* [Your assignment]
All of the data, word for word and free of pictures, is the expected result.

[Structured diff data]
____

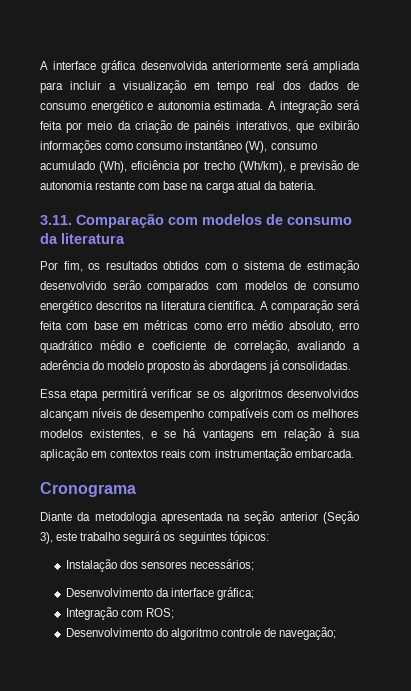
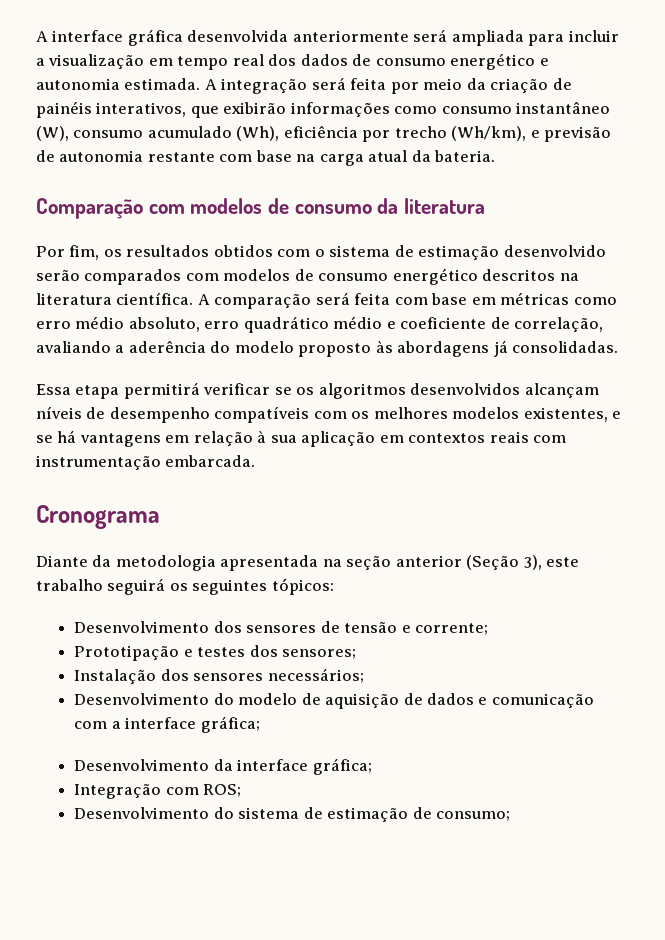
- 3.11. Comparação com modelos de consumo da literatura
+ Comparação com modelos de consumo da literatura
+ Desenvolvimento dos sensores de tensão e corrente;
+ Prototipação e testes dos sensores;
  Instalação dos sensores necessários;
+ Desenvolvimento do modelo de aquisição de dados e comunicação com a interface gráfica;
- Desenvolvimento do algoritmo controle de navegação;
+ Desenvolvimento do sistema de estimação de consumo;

____

* [Written response]
- 3.11. Comparação com modelos de consumo da literatura
+ Comparação com modelos de consumo da literatura
+ Desenvolvimento dos sensores de tensão e corrente;
+ Prototipação e testes dos sensores;
  Instalação dos sensores necessários;
+ Desenvolvimento do modelo de aquisição de dados e comunicação com a interface gráfica;
- Desenvolvimento do algoritmo controle de navegação;
+ Desenvolvimento do sistema de estimação de consumo;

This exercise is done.